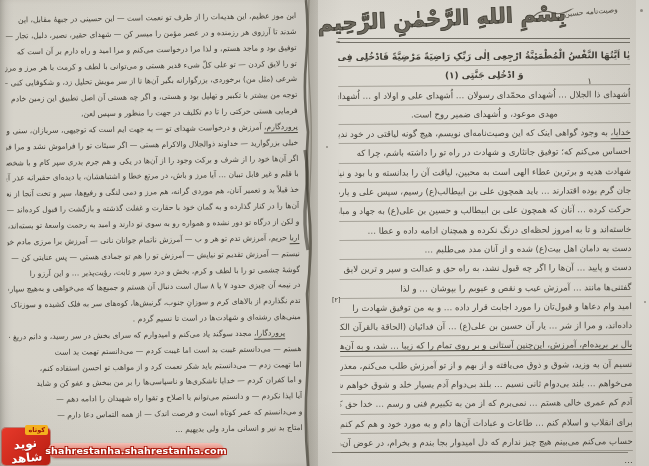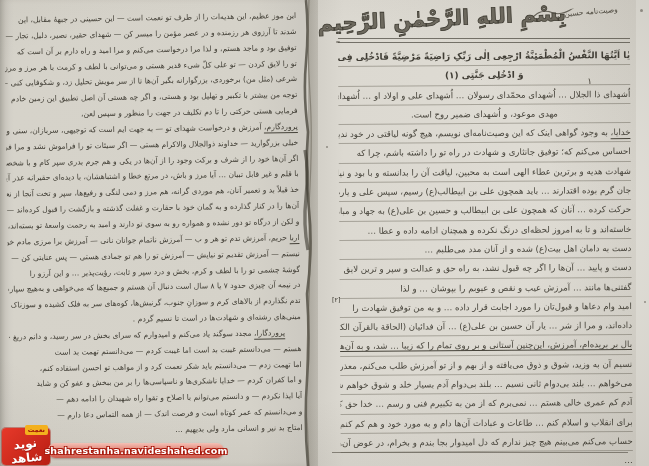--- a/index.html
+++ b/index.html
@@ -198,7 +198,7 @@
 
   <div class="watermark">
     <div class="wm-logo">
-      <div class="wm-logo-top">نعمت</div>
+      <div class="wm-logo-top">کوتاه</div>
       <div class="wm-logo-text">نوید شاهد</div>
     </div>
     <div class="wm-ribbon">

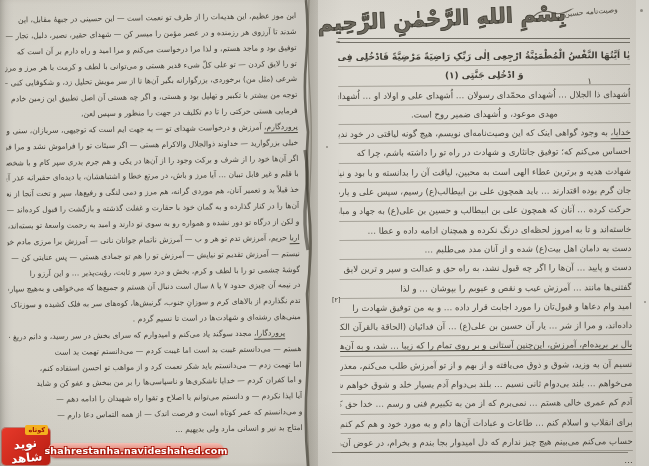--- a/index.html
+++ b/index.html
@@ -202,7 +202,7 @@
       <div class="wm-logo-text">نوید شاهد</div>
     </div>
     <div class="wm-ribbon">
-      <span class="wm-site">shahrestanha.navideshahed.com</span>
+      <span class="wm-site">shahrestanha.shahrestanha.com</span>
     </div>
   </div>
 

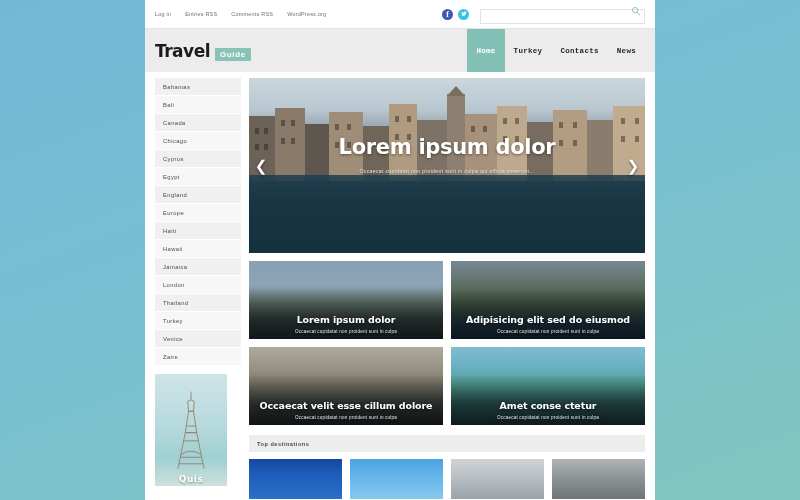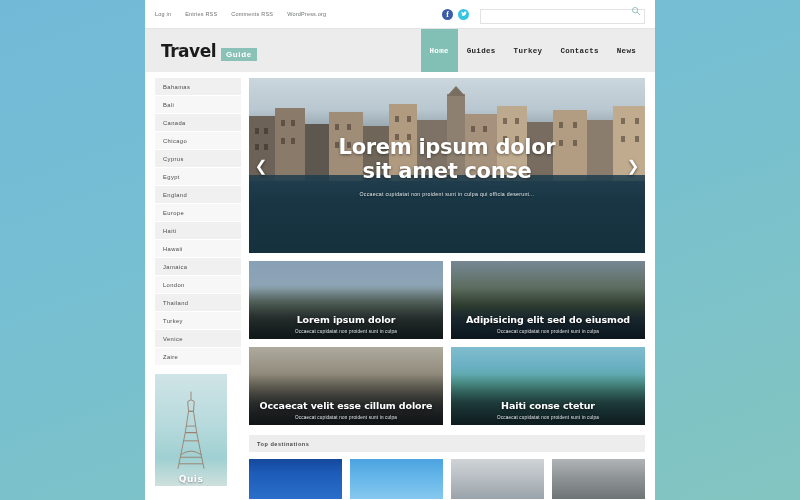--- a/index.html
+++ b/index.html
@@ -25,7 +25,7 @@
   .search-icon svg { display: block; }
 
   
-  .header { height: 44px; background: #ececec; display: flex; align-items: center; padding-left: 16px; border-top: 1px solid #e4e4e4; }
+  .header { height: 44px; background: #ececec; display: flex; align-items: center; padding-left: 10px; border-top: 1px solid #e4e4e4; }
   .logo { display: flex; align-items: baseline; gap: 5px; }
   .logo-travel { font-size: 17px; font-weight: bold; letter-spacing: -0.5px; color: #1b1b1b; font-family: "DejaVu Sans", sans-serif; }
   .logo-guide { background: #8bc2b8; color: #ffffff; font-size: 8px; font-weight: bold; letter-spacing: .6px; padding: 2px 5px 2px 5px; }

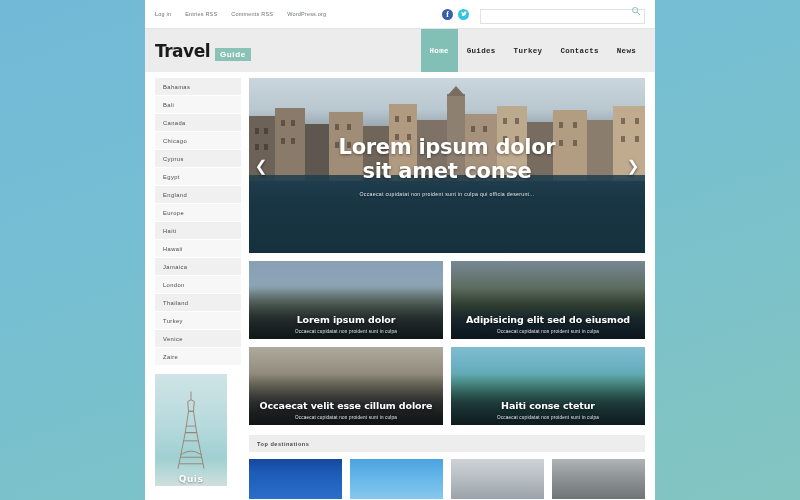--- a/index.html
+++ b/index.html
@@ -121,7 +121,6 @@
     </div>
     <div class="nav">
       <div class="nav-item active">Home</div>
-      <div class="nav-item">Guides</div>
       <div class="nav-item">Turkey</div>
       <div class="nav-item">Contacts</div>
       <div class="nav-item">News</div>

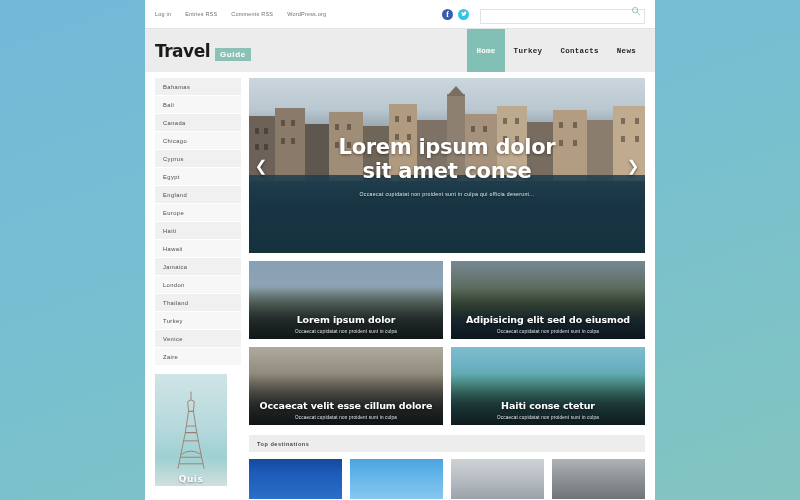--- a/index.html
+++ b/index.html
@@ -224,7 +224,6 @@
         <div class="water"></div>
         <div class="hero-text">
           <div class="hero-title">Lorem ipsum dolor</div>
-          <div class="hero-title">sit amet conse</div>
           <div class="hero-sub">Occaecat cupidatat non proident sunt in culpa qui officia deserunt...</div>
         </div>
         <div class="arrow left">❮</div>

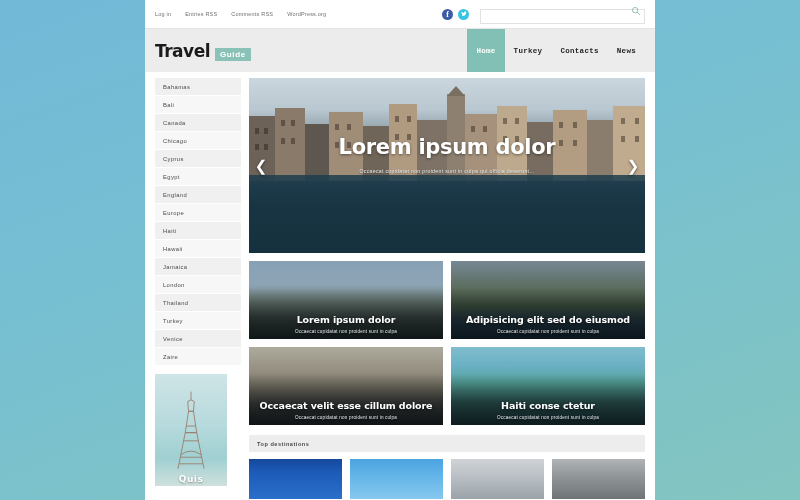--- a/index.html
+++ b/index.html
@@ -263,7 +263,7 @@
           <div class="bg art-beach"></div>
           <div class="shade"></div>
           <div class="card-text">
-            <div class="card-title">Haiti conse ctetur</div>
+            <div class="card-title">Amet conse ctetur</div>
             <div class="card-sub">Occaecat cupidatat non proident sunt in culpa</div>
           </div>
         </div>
──────────
• EXERCISE DIRECTIONS: Every line above is to be repeated exactly, but no picture is to appear in the copy.

• ANSWER FOR THE TASK:
--- a/index.html
+++ b/index.html
@@ -198,7 +198,7 @@
 
   <div class="watermark">
     <div class="wm-logo">
-      <div class="wm-logo-top">نعمت</div>
+      <div class="wm-logo-top">کوتاه</div>
       <div class="wm-logo-text">نوید شاهد</div>
     </div>
     <div class="wm-ribbon">

--- a/index.html
+++ b/index.html
@@ -202,7 +202,7 @@
       <div class="wm-logo-text">نوید شاهد</div>
     </div>
     <div class="wm-ribbon">
-      <span class="wm-site">shahrestanha.navideshahed.com</span>
+      <span class="wm-site">shahrestanha.shahrestanha.com</span>
     </div>
   </div>
 

--- a/index.html
+++ b/index.html
@@ -25,7 +25,7 @@
   .search-icon svg { display: block; }
 
   
-  .header { height: 44px; background: #ececec; display: flex; align-items: center; padding-left: 16px; border-top: 1px solid #e4e4e4; }
+  .header { height: 44px; background: #ececec; display: flex; align-items: center; padding-left: 10px; border-top: 1px solid #e4e4e4; }
   .logo { display: flex; align-items: baseline; gap: 5px; }
   .logo-travel { font-size: 17px; font-weight: bold; letter-spacing: -0.5px; color: #1b1b1b; font-family: "DejaVu Sans", sans-serif; }
   .logo-guide { background: #8bc2b8; color: #ffffff; font-size: 8px; font-weight: bold; letter-spacing: .6px; padding: 2px 5px 2px 5px; }

--- a/index.html
+++ b/index.html
@@ -121,7 +121,6 @@
     </div>
     <div class="nav">
       <div class="nav-item active">Home</div>
-      <div class="nav-item">Guides</div>
       <div class="nav-item">Turkey</div>
       <div class="nav-item">Contacts</div>
       <div class="nav-item">News</div>

--- a/index.html
+++ b/index.html
@@ -224,7 +224,6 @@
         <div class="water"></div>
         <div class="hero-text">
           <div class="hero-title">Lorem ipsum dolor</div>
-          <div class="hero-title">sit amet conse</div>
           <div class="hero-sub">Occaecat cupidatat non proident sunt in culpa qui officia deserunt...</div>
         </div>
         <div class="arrow left">❮</div>

--- a/index.html
+++ b/index.html
@@ -263,7 +263,7 @@
           <div class="bg art-beach"></div>
           <div class="shade"></div>
           <div class="card-text">
-            <div class="card-title">Haiti conse ctetur</div>
+            <div class="card-title">Amet conse ctetur</div>
             <div class="card-sub">Occaecat cupidatat non proident sunt in culpa</div>
           </div>
         </div>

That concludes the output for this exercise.